I used to think that the gay marriage issue didn’t belong to me. It wasn’t my fight, I’m straight. I used to think that it didn’t matter if it was called a civil union or marriage. To me, it was all semantics. I privately thought that the citizenry was probably doing gays a favor by not allowing them to marry. Don’t more than 50% of marriages end in divorce now, anyway?

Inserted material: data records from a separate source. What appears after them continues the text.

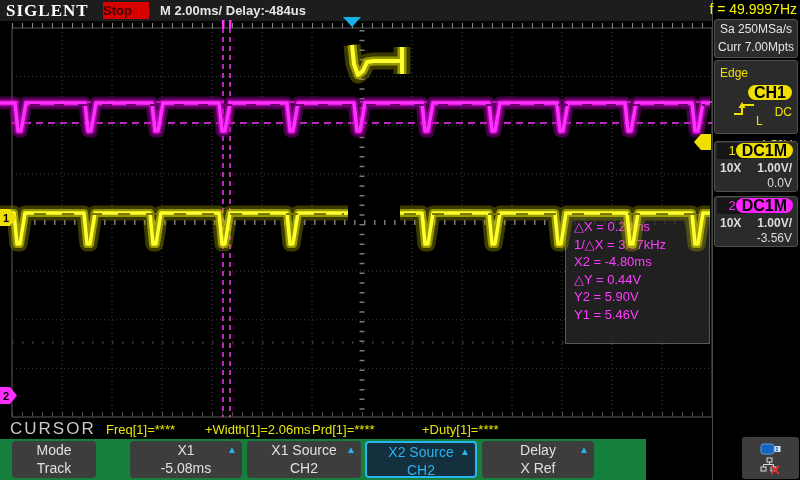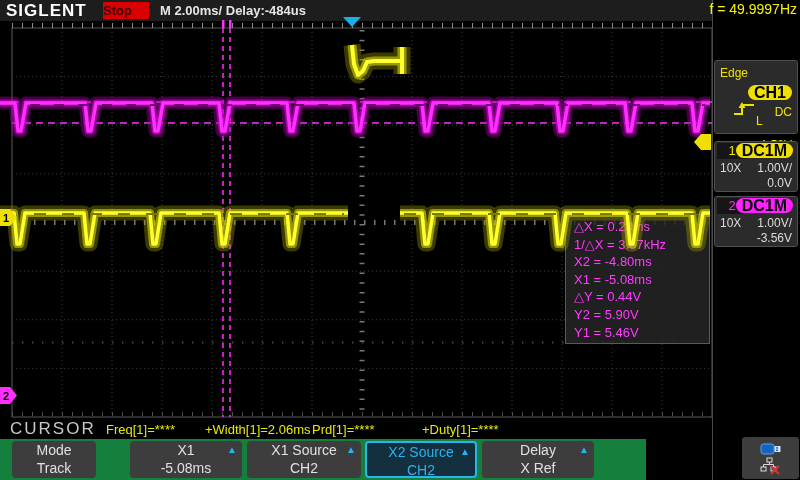--- a/index.html
+++ b/index.html
@@ -1,20 +1,20 @@
 <!DOCTYPE html>
 <html><head>
 <meta charset="utf-8">
 <style>
   html,body{margin:0;padding:0;background:#000;}
   #screen{position:relative;width:800px;height:480px;background:#000;overflow:hidden;
           font-family:"Liberation Sans",sans-serif;-webkit-font-smoothing:none;}
   
   #topbar{position:absolute;left:0;top:0;width:712px;height:21px;background:#1d1d1d;}
-  #logo{position:absolute;left:6px;top:1px;color:#fff;font-size:17px;font-weight:800;letter-spacing:1px;}
+  #logo{position:absolute;left:6px;top:1px;color:#fff;font-size:17px;font-weight:800;letter-spacing:1px;font-family:Liberation Serif, serif;}
   #stop-badge{position:absolute;left:103px;top:2px;width:46px;height:17px;background:#d80000;
               color:#3c0000;font-weight:bold;font-size:13px;text-align:left;line-height:17px;}
   #timebase{position:absolute;left:160px;top:3px;color:#e6e6e6;font-size:13px;font-weight:bold;}
   #freq-counter{position:absolute;right:3px;top:1px;color:#f5f500;font-size:14px;z-index:9;}
   
   #sidebar{position:absolute;left:712px;top:0;width:88px;height:480px;background:#000;z-index:8;
            border-left:1px solid #4a4a4a;box-sizing:border-box;}
   .panel{position:absolute;left:1px;width:84px;background:#2b2b2b;border:1px solid #4f4f4f;
          border-radius:3px;box-sizing:border-box;color:#e4e4e4;font-size:12px;}
   #panel-acq{top:19px;height:39px;}
@@ -26,21 +26,21 @@
   .badge.yel{background:#f0e000;color:#000;}
   .badge.mag{background:#ff20ff;color:#000;}
   .chpanel{height:51px;}
   #panel-ch1{top:141px;} #panel-ch2{top:196px;}
   .chhead{position:relative;height:18px;margin:1px 2px 0 2px;}
   .chnum{position:absolute;left:0;top:0;width:30px;height:16px;background:#161616;
          text-align:center;line-height:16px;font-size:13px;}
   .chnum.c1{color:#f0e000;} .chnum.c2{color:#ff30ff;}
   .chhead .badge{position:absolute;right:2px;top:0;}
   .chvals{padding:0 5px;font-size:12px;color:#dcdcdc;}
-  .chvals .r1{display:flex;justify-content:space-between;line-height:15px;}
+  .chvals .r1{display:flex;justify-content:space-between;line-height:15px;font-weight:bold;}
   .chvals .r2{text-align:right;line-height:15px;}
   
   svg{position:absolute;left:0;top:0;}
   #grid-svg{z-index:1;} #wave-svg{z-index:3;}
   #cursor-box{position:absolute;left:565px;top:214px;width:145px;height:130px;z-index:2;
               background:rgba(38,38,38,.85);border:1px solid #5a5a5a;box-sizing:border-box;
               color:#ff3cff;font-size:13px;padding:3px 0 0 8px;}
   #cursor-box div{line-height:17.6px;white-space:nowrap;}
   
   #measure-bar{position:absolute;left:0;top:417px;width:712px;height:23px;z-index:4;}
@@ -92,21 +92,20 @@
       <line x1="223" y1="28" x2="223" y2="417" stroke="#ff30ff" stroke-width="1.5" stroke-dasharray="5 4"></line>
       <line x1="230" y1="28" x2="230" y2="417" stroke="#ff30ff" stroke-width="1.5" stroke-dasharray="5 4"></line>
       <line x1="12" y1="102" x2="712" y2="102" stroke="#ff30ff" stroke-width="1.5" stroke-dasharray="7 5"></line>
       <line x1="12" y1="123" x2="712" y2="123" stroke="#ff30ff" stroke-width="1.5" stroke-dasharray="7 5"></line>
     </svg>
 
   <div id="cursor-box">
     <div>△X = 0.28ms</div>
     <div>1/△X = 3.57kHz</div>
     <div>X2 = -4.80ms</div>
-    <div>X1 = -5.08ms</div>
     <div>△Y = 0.44V</div>
     <div>Y2 = 5.90V</div>
     <div>Y1 = 5.46V</div>
   </div>
 
   <svg id="wave-svg" width="800" height="480">
       <path d="M 0 103 L 15 103 L 18 131 L 21 131 L 26 103 L 85 103 L 88 131 L 91 131 L 96 103 L 152 103 L 155 131 L 158 131 L 163 103 L 219 103 L 222 131 L 225 131 L 230 103 L 287 103 L 290 131 L 293 131 L 298 103 L 354 103 L 357 131 L 360 131 L 365 103 L 422 103 L 425 131 L 428 131 L 433 103 L 489 103 L 492 131 L 495 131 L 500 103 L 557 103 L 560 131 L 563 131 L 568 103 L 625 103 L 628 131 L 631 131 L 636 103 L 692 103 L 695 131 L 698 131 L 703 103 L 710 103" fill="none" stroke="#b000b0" stroke-width="13" opacity="0.38" stroke-linejoin="round"></path>
       <path d="M 0 103 L 15 103 L 18 131 L 21 131 L 26 103 L 85 103 L 88 131 L 91 131 L 96 103 L 152 103 L 155 131 L 158 131 L 163 103 L 219 103 L 222 131 L 225 131 L 230 103 L 287 103 L 290 131 L 293 131 L 298 103 L 354 103 L 357 131 L 360 131 L 365 103 L 422 103 L 425 131 L 428 131 L 433 103 L 489 103 L 492 131 L 495 131 L 500 103 L 557 103 L 560 131 L 563 131 L 568 103 L 625 103 L 628 131 L 631 131 L 636 103 L 692 103 L 695 131 L 698 131 L 703 103 L 710 103" fill="none" stroke="#e000e0" stroke-width="7" opacity="0.6" stroke-linejoin="round"></path>
       <path d="M 0 103 L 15 103 L 18 131 L 21 131 L 26 103 L 85 103 L 88 131 L 91 131 L 96 103 L 152 103 L 155 131 L 158 131 L 163 103 L 219 103 L 222 131 L 225 131 L 230 103 L 287 103 L 290 131 L 293 131 L 298 103 L 354 103 L 357 131 L 360 131 L 365 103 L 422 103 L 425 131 L 428 131 L 433 103 L 489 103 L 492 131 L 495 131 L 500 103 L 557 103 L 560 131 L 563 131 L 568 103 L 625 103 L 628 131 L 631 131 L 636 103 L 692 103 L 695 131 L 698 131 L 703 103 L 710 103" fill="none" stroke="#ff30ff" stroke-width="3.5" stroke-linejoin="round"></path>
       <line x1="30" y1="105" x2="705" y2="105" stroke="#6e006e" stroke-width="2" stroke-dasharray="10 14"></line>
@@ -132,20 +131,24 @@
     </svg>
 
   <div id="topbar">
     <span id="logo">SIGLENT</span>
     <span id="stop-badge">Stop</span>
     <span id="timebase">M 2.00ms/ Delay:-484us</span>
   </div>
   <span id="freq-counter">f = 49.9997Hz</span>
 
   <div id="sidebar">
+    <div class="panel" id="panel-acq">
+      <div>Sa 250MSa/s</div>
+      <div>Curr 7.00Mpts</div>
+    </div>
     <div class="panel" id="panel-trig">
       <div class="trow">
         <span class="lft">Edge</span>
         <span class="rgt badge yel">CH1</span>
       </div>
       <div class="trow">
         <span class="lft" style="padding-left:12px;">
           <svg width="24" height="18" viewBox="0 0 24 18" style="position:static">
             <polyline points="2,14 10,14 10,5 22,5" fill="none" stroke="#f0e000" stroke-width="2"></polyline>
             <polygon points="10,2 6.5,8 13.5,8" fill="#f0e000"></polygon>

Then Proposition 8 was put on the ballot in California in a year where I was paying attention to politics closely. Earlier in the year, the California Supreme Court overturned California’s ban on same-sex marriage citing that the state’s Constitution protects the fundamental right to marry. Afterwords, thousands of same sex couples married. Then in November, the California electorate stripped that “right” away by changing the state’s Constitution to say that marriage is between a “man and a woman”. And then last week, the same Court that affirmed gays’ right to marry only a year earlier, upheld the same sex marriage ban imposed by Proposition 8, stripping their rights away.
Now, some will say that same-sex couples in California shouldn’t complain because they still have the right to civil unions. It is equal to marriage. The problem is that civil unions only protect same sex couples under the law in the event of a death. In other words, if one partner were to die, then the law protects them in property rights and in the receipt of insurance benefits. Same sex couples aren’t afforded about 1400 legal rights that are given to married couples. That may be separate, but it is not even close to being equal. Gay marriage should be legal and recognized–not just in California, but by all 50 states and the federal government.
I know that the majority of Americans don’t agree with me. A recent Quinnipac poll showed that 55% of Americans oppose same sex marriage in their states. But I find it odd that the majority of Americans think that same sex couples should get social security death benefits if their partner’s die, should be allowed to openly serve in the military, and should be allowed to adopt. Also, it surprised me that a majority of Americans disagree with the notion that same-sex marriage is a threat to traditional marriage. So what’s the beef with allowing them to marry, then? I don’t get it.
To me, it seems that the people are opposed to same sex marriage just to oppose it. To disallow one group of consenting adults the right to marry is discrimination. That is just wrong.